Au vice-ministre Adubango, Me Hervé Kitebele rappelle que la Constitution de la République reconnaît et consacre la propriété privée. Il brandit à cet effet les dispositions de l’article 34 qui stipule : « La propriété privée est sacrée. L’État garantit le droit de propriété individuelle ou collective, acquis conformément à la loi ou à la coutume. Il encourage et veille à la sécurité des investissements privés, nationaux et étrangers. Nul ne peut être privé de sa propriété que pour cause d’utilité publique et moyennant une juste et préalable indemnité octroyée dans les conditions fixées par la loi. Nul ne peut être saisi en ses biens qu’en vertu d’une décision prise par une autorité judiciaire compétente« .
« Il reste, dès lors, prudent d’éviter de s’improviser sur une question qui nécessite des connaissances suffisantes au risque d’étaler ses limites« , fait observer le porte-étendard de l’ADCP. « Faudrait-il ainsi rappeler que les substances minérales sont la propriété exclusive, inaliénable et imprescriptible de l’État et que les titulaires de droit minier ou de carrières d’exploitation acquièrent la propriété des produits marchands en vertu de leur droit (Article 3 du code minier modifié par l’article 1 de la Loi n°18/001 du 09 mars 2018) ».
Appel à la sagesse
« Au moment où l’espace Grand Oriental en général et l’Ituri en particulier ne cessent d’être la cible des massacres, tueries sauvages et pillages de tous ordres, nous invitons à la sagesse Monsieur le vice-ministre, fils de la Grande Orientale comme le Président Corneille Nangaa« , déclare Me Hervé Kitebele.

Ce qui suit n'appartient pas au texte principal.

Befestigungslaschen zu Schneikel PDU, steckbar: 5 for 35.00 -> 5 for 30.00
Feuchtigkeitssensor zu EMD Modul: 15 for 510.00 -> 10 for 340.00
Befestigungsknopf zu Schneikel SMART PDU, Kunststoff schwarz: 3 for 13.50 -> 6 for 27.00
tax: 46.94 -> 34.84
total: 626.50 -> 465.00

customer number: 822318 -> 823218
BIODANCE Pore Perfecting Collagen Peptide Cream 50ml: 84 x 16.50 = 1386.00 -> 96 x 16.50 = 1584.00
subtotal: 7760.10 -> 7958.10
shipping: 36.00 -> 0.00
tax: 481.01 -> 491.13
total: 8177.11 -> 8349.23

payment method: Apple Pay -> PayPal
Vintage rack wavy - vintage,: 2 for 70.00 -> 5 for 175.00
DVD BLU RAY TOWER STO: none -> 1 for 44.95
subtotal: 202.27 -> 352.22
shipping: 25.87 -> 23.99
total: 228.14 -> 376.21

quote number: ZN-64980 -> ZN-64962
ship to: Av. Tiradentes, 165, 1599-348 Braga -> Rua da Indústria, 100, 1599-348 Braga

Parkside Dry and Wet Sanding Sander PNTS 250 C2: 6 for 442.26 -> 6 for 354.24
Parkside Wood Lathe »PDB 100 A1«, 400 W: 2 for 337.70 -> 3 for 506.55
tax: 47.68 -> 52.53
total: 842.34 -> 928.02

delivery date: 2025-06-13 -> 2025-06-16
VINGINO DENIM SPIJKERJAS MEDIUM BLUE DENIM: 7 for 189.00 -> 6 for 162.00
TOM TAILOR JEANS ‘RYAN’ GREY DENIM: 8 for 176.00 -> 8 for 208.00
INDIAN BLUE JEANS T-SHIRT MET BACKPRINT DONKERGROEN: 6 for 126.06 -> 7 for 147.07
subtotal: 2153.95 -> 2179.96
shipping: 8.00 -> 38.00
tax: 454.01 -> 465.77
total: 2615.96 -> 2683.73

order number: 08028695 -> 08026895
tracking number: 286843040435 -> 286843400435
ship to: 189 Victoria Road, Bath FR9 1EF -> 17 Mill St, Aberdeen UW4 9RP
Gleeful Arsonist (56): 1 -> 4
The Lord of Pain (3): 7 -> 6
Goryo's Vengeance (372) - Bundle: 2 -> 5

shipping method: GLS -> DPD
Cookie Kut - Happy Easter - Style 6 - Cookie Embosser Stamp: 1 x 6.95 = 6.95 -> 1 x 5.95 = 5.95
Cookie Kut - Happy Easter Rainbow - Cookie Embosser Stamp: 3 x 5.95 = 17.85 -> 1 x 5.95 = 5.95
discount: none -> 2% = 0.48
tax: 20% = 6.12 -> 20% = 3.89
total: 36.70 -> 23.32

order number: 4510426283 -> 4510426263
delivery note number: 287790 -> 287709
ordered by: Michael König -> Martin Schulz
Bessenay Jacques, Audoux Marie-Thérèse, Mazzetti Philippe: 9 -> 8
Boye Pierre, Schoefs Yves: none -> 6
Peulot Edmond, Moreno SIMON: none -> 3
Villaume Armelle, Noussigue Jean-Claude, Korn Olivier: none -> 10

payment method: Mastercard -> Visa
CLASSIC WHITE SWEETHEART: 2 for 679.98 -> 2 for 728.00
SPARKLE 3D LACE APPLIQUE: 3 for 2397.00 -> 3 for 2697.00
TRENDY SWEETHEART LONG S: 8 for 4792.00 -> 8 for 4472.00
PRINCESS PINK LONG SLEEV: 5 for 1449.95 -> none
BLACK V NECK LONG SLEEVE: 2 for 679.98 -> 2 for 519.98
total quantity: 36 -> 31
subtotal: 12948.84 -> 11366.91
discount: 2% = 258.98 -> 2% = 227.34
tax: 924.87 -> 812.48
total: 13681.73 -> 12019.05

« Nous l’informons qu’il ferait œuvre utile, en sa qualité de membre du Gouvernement en charge de la Défense, d’interpeller les éléments lourdement armés de la Garde Républicaine qui quadrillent… cette concession privée, en violation de la loi (Articles 63, 64 et 65 de la Loi n° 024/2002 du 18 novembre 2002 portant Code pénal militaire). Ces éléments, déployés par centaines dans cette enceinte privée, sont aujourd’hui pointés du doigt par les populations riveraines pour des cas avérés d’exactions insoutenables », écrit le porte-parole de l’ADCP.
« Nous recommandons également à tous les acteurs politiques et sociaux qui s’improvisent dans cette escarmouche minière d’en prendre immédiatement distance. Un droit reste un droit… Nous invitons les adversaires politiques potentiels du Président Corneille Nangaa à le rencontrer uniquement sur le terrain politique et à s’abstenir de justifier la crise de la gouvernance démocratique du pays par un simple un jeu médiatique« , lâche la bouche autorisée du parti de Corneille Nangaa. M.K.